# Task
Given the material below, return only the lines starting at the line with "extraction_method = fallback_from_candidates)." and ending at the line with "--sample 10 \", exactly as they appear.

# Dataset

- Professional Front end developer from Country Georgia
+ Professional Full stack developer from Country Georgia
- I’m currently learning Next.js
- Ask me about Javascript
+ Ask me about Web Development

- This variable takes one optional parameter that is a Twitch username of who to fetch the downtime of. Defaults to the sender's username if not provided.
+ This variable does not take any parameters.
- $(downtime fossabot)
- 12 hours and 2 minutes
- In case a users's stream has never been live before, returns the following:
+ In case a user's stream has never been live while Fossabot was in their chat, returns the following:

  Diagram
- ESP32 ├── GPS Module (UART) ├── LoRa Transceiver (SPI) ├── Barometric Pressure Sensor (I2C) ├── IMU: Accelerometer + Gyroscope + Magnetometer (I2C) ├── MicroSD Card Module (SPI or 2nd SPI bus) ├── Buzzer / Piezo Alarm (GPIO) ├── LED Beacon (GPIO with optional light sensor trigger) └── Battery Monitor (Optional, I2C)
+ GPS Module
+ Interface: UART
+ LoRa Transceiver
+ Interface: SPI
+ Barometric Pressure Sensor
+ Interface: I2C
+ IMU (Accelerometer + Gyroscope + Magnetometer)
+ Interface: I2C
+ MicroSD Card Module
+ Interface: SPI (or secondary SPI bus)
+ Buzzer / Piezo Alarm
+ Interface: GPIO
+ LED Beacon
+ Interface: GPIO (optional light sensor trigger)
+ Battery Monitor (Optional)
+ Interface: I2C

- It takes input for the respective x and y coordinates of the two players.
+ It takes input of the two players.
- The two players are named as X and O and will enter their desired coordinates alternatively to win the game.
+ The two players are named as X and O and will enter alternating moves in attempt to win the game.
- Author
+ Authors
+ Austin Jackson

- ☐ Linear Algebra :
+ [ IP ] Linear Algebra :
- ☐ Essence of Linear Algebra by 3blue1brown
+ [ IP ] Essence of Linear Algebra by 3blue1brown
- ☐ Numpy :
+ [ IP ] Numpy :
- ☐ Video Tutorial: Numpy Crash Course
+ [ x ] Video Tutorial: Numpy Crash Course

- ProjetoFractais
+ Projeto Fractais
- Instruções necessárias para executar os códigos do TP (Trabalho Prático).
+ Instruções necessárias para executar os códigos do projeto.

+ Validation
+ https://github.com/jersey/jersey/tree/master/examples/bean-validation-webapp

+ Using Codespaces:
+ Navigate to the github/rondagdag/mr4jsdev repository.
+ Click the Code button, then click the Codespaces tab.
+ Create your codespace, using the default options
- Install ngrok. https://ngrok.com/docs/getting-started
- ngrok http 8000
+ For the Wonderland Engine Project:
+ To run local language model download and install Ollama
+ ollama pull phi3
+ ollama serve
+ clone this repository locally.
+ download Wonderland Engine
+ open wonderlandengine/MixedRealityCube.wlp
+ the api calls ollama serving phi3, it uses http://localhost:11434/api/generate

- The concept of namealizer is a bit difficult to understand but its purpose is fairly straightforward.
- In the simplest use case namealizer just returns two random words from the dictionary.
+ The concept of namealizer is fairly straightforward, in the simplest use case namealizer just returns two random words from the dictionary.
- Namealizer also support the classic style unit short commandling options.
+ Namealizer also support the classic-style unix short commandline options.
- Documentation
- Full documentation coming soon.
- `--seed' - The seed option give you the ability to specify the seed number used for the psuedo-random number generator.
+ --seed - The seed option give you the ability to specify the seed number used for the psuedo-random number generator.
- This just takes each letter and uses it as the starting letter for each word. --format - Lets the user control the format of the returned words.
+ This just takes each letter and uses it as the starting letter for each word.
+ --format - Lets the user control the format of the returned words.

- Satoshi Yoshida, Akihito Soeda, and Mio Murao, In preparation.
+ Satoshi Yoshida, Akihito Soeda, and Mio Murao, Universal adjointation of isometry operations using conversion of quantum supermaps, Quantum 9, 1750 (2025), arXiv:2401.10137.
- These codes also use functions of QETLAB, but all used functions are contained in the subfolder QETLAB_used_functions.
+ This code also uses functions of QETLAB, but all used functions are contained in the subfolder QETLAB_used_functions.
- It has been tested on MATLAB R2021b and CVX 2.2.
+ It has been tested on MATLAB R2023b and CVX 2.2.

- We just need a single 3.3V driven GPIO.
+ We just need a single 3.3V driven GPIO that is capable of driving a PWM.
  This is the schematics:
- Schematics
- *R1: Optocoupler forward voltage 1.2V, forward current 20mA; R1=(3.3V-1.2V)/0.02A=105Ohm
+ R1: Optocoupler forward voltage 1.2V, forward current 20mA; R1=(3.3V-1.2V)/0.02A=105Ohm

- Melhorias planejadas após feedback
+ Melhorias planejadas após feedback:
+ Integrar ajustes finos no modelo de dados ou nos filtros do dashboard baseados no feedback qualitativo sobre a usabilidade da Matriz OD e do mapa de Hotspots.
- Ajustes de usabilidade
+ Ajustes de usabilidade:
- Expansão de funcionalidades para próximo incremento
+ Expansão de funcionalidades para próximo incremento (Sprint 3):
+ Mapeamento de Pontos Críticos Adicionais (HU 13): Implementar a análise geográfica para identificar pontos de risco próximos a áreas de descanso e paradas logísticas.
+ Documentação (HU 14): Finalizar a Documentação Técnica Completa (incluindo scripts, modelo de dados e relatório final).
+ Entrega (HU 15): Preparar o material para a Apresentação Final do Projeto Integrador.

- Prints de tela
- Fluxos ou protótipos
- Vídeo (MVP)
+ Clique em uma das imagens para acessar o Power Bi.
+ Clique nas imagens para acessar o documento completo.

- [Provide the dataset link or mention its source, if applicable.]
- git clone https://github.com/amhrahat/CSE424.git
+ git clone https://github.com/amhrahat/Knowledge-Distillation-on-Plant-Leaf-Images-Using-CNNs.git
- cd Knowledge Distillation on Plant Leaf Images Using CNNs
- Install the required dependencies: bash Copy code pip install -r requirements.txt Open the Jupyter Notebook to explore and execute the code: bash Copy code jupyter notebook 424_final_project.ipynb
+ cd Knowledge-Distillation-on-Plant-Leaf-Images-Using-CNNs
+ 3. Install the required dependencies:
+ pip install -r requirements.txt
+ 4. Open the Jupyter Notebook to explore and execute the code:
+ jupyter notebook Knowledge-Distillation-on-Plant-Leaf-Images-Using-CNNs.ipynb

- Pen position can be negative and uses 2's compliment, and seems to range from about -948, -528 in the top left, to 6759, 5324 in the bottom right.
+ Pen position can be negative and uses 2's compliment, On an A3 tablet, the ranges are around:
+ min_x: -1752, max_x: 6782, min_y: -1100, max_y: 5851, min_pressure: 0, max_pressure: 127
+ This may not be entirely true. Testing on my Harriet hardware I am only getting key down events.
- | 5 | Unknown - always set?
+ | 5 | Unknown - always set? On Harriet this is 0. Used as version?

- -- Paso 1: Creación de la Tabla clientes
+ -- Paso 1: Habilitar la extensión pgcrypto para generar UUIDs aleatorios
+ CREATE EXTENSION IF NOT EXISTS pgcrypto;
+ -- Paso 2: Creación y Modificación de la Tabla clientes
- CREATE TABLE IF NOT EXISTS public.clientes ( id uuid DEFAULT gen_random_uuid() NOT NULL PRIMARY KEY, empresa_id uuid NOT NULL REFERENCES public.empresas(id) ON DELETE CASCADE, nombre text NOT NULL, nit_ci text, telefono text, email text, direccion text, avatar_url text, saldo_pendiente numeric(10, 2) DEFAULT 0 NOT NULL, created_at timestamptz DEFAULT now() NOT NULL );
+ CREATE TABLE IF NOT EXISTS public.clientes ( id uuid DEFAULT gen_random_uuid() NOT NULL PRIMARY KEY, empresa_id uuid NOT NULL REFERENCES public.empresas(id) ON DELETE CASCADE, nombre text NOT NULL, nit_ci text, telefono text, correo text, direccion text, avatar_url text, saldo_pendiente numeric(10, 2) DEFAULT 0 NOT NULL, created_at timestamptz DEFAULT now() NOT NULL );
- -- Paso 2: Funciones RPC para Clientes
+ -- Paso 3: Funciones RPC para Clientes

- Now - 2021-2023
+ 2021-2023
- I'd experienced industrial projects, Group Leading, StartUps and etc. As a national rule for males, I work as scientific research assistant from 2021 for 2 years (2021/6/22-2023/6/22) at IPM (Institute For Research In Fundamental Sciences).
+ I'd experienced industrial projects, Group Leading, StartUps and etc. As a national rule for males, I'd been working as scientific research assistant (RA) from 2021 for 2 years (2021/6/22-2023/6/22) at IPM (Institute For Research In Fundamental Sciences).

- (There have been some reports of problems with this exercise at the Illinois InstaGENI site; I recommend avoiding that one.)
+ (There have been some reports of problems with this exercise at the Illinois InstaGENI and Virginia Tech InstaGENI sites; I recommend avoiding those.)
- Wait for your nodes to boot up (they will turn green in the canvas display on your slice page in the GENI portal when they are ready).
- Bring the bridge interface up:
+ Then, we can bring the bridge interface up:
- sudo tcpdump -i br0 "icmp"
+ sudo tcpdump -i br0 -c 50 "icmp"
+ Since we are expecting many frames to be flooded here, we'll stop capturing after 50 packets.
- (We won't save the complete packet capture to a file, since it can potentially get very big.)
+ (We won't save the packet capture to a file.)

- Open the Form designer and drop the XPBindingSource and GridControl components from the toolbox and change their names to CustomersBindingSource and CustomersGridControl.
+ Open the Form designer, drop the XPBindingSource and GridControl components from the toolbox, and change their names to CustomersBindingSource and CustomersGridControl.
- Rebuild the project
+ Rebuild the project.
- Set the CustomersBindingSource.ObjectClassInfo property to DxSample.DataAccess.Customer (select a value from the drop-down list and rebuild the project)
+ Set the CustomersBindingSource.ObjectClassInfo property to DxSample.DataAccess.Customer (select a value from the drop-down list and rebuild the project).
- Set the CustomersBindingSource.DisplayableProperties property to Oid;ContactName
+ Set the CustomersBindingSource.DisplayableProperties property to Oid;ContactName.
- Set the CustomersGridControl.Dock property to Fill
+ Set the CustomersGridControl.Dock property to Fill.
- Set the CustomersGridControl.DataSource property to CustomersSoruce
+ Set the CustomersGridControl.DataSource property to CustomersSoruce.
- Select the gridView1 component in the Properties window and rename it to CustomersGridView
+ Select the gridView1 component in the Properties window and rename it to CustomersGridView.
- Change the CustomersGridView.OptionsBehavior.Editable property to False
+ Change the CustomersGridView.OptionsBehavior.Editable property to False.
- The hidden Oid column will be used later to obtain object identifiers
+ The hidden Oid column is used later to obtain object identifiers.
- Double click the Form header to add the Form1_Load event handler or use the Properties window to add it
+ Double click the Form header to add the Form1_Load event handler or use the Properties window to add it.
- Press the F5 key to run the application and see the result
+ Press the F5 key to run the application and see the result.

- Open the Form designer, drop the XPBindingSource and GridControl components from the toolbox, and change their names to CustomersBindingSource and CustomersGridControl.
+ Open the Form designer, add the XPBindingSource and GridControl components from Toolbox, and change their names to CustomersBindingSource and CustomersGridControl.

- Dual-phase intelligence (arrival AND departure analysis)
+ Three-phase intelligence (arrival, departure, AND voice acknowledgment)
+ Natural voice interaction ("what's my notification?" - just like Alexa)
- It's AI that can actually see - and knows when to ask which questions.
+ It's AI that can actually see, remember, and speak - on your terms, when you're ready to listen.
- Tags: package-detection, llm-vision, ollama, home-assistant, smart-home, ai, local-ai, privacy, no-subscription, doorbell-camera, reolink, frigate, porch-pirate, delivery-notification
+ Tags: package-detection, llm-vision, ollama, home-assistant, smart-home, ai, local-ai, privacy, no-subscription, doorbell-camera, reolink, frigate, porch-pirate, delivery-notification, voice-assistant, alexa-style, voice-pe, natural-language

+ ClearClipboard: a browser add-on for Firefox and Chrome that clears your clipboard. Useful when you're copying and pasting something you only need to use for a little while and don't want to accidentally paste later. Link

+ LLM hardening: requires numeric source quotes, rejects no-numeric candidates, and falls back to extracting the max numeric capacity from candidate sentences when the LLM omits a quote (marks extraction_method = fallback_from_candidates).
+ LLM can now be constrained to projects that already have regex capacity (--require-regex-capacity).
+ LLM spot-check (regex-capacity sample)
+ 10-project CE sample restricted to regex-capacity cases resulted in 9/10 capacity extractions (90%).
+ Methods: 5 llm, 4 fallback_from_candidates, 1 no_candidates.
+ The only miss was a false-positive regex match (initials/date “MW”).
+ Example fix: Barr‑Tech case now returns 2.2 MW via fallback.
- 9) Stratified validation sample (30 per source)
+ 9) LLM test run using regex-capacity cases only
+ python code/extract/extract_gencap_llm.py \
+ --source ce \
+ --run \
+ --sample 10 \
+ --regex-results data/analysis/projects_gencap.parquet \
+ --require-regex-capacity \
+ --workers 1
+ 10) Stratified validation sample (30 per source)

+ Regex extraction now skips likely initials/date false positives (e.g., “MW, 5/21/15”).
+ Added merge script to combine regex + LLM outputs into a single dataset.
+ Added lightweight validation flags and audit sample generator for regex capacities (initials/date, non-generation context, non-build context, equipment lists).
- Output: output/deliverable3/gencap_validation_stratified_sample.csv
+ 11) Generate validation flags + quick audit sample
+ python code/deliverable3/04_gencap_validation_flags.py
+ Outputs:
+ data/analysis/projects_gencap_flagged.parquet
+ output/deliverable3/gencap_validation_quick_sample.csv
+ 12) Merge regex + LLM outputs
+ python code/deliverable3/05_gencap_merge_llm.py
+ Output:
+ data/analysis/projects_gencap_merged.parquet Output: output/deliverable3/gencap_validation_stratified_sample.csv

# Written answer
+ LLM hardening: requires numeric source quotes, rejects no-numeric candidates, and falls back to extracting the max numeric capacity from candidate sentences when the LLM omits a quote (marks extraction_method = fallback_from_candidates).
+ LLM can now be constrained to projects that already have regex capacity (--require-regex-capacity).
+ LLM spot-check (regex-capacity sample)
+ 10-project CE sample restricted to regex-capacity cases resulted in 9/10 capacity extractions (90%).
+ Methods: 5 llm, 4 fallback_from_candidates, 1 no_candidates.
+ The only miss was a false-positive regex match (initials/date “MW”).
+ Example fix: Barr‑Tech case now returns 2.2 MW via fallback.
- 9) Stratified validation sample (30 per source)
+ 9) LLM test run using regex-capacity cases only
+ python code/extract/extract_gencap_llm.py \
+ --source ce \
+ --run \
+ --sample 10 \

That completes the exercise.